Losing a loved one to suicide is difficult and can come with a lot of complicated emotions. There is support available to help survivors of suicide loss like you, your friends and family cope with the loss. The aftermath of a loved one’s suicide can be full of confusing and painful emotions. If you’re struggling, N-SAS is always here to provide support.


Find a support group
You don’t have to cope with your loss alone. There are support groups specifically for those who have lost a loved one to suicide. You can find where your local SoBS (Survivors of Bereavement by Suicide) group is, on the calendar below.


You may find it helpful to write your feelings or to write a letter to your lost loved one. This can be a safe place for you to express some of the things you were not able to say before their death.

Do what feels right to you

Don’t feel pressured to talk right away. Do what feels right to you.
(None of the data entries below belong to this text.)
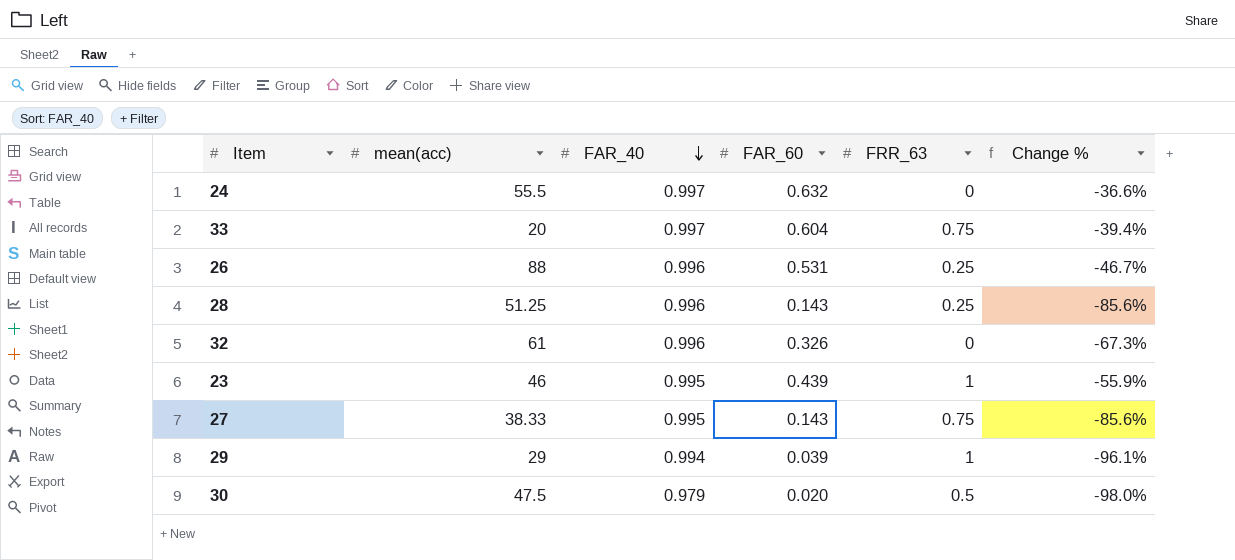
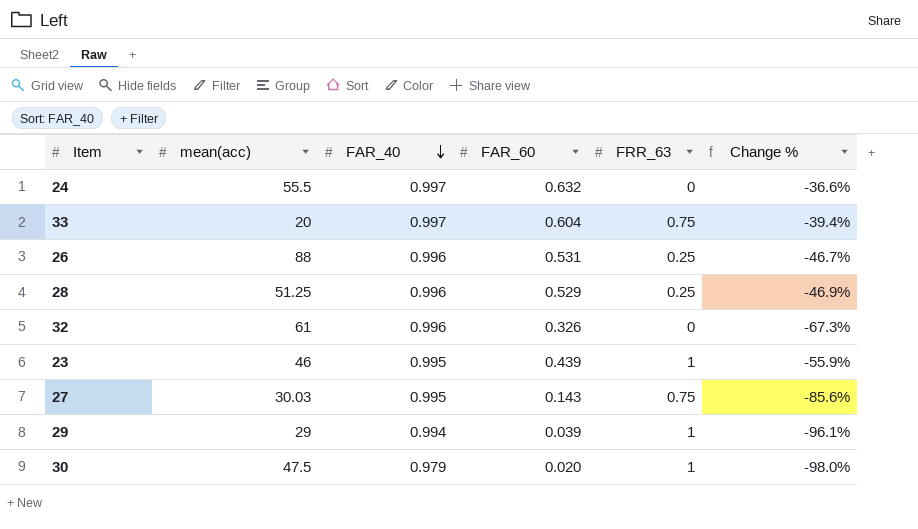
28 | FAR_60: 0.143 -> 0.529
28 | Change %: -85.6% -> -46.9%
27 | mean(acc): 38.33 -> 30.03
30 | FRR_63: 0.5 -> 1

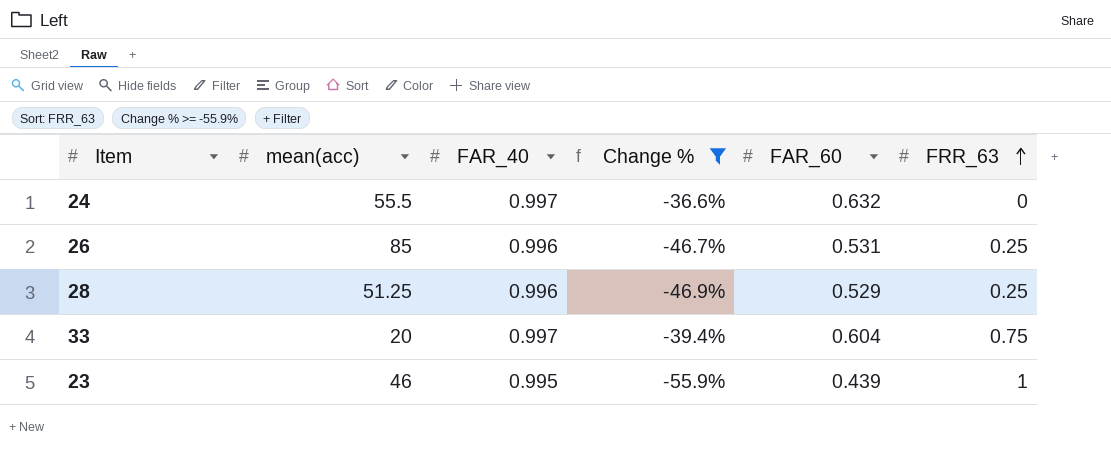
filter: none -> Change % >= -55.9%
row order: FAR_40 descending -> FRR_63 ascending
column Change % | position: 6 -> 4
26 | mean(acc): 88 -> 85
If you choose to discuss your loss, speaking can give your friends and family the opportunity to support you in an appropriate way.

Ask for help

Don’t be afraid to let your friends provide support to you, or to look for resources in your community such as therapists, co-workers, or family members.
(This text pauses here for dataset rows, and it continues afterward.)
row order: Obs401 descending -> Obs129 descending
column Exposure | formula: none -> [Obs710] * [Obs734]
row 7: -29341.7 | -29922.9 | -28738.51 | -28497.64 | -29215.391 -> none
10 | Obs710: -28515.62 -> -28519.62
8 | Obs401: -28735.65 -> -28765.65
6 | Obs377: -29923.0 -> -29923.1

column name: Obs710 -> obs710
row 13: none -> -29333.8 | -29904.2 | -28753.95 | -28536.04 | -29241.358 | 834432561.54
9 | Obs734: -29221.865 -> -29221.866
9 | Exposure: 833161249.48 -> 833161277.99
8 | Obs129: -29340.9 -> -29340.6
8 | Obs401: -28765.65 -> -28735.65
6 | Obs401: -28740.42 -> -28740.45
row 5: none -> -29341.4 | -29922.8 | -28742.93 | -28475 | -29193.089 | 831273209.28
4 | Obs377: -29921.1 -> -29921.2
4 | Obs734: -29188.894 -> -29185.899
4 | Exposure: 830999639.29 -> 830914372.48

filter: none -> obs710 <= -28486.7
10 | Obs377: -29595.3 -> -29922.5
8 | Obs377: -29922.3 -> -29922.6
Help is at Hand provides people affected by suicide with both emotional and practical support. This booklet has been published by Public Health England and is written by people bereaved by suicide. The booklet can be downloaded here: https://bit.ly/3YPiSmE or if you wish to receive a physical copy, please email: katie.macdonald@wemindandkellymatters.org.uk

Further information can also be found on the NSAS website: www.n-sas.org.uk or you can email: hello@n-sas.org.uk for further resources.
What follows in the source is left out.